Firms registered with the Mutual Fund Dealers Association (MFDA) and their representatives cannot hold themselves out to the public through use of any business name, designation of qualifications or professional experience that deceives or misleads the public, a client or any other person as to the proficiency or qualifications of an Approved Person under the MFDA Rules or any applicable legislation.
In Canada, the regulation of financial institutions and investment dealers is a shared responsibility among different organizations and levels of government which sometimes overlap. Generally however, * Banks are federally regulated * Securities dealers, credit unions and caisses populaires are provincially regulated * Insurance, trust and loan companies, and co-operative credit associations may be federally and/or provincially regulated, depending on the jurisdiction under which the company is incorporated or registered.
The federal Department of Finance relies on three federal agencies to supervise the ongoing operations of those institutions under federal responsibility, and their compliance with legislation: * The Office of the Superintendent of Financial Institutions (OSFI) monitors the financial integrity of financial institutions. * Canada Deposit Insurance Corporation (CDIC), provides deposit insurance to protect deposits that Canadians have in their federally-insured financial institutions.
* The Financial Consumer Agency of Canada (FCAC) ensures compliance with federal consumer protection measures including disclosure requirements and complaints.

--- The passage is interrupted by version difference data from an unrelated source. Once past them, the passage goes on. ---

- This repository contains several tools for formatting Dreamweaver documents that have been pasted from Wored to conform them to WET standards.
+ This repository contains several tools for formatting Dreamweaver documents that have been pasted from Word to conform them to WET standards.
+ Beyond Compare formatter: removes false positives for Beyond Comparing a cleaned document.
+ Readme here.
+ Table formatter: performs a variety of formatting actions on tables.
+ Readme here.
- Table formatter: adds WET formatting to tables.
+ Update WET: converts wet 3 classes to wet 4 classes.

For institutions under provincial jurisdiction, the province(s) in which a company is incorporated or registered is (are) responsible for regulating the company’s overall activities. The provinces delegate certain responsibilities to agencies and organizations that supervise the ongoing operations of these institutions.

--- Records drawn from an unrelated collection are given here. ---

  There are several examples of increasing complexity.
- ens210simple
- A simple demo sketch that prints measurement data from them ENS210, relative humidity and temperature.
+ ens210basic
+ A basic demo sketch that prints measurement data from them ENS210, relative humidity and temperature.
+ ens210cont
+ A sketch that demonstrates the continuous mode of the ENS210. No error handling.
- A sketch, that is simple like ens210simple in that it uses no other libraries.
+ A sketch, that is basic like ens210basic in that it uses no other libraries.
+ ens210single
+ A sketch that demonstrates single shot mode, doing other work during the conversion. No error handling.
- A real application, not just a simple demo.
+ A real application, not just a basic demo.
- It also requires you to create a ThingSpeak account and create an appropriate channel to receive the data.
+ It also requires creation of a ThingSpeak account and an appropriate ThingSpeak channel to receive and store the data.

Each province has its own securities commission or administrator responsible for the preservation of market integrity through the application of disclosure and conduct rules. This body delegates certain aspects of securities regulation to the Investment Dealers Association of Canada(IDA), the Mutual Fund Dealers Association of Canada(MFDA) and the stock exchanges, which are “self-regulatory organizations” (SROs). Efforts are underway among some of these bodies to streamline the regulations within provinces through the Uniform Securities Legislation project of the Canadian Securities Administrators (CSA).
The federal Personal Information Protection and Electronic Documents Act (PIPEDA) protects Canadians’ rights to privacy with respect to personal information that is collected, used or disclosed by an organization in the private sector. The Act is based on 10 Privacy Principles which outline the ways in which organizations collect, use and disclose personal information. It also addresses the rights of individuals to provide consent, access and correction to their personal information. A financial planner who provides financial products and services may collect from a client or others, personal information for the following purposes: * to identify the client; * to comply with legal, security, processing and regulatory requirements such as those imposed by the Income Tax Act (ITA); * to protect against error and fraud; * to ensure that investments are suitable for the client; * to provide ongoing service and advice; * to offer products and services that meet the needs of a client. Members of the IAFP are bound by Canon 2 of the R.F.P. Code of Ethics to hold in strict confidence all confidential information acquired in the course of the professional relationship with their clients (including prospective clients). However, a financial planner does not have legal privilege with respect to communications with clients and may be required by law to disclose certain information.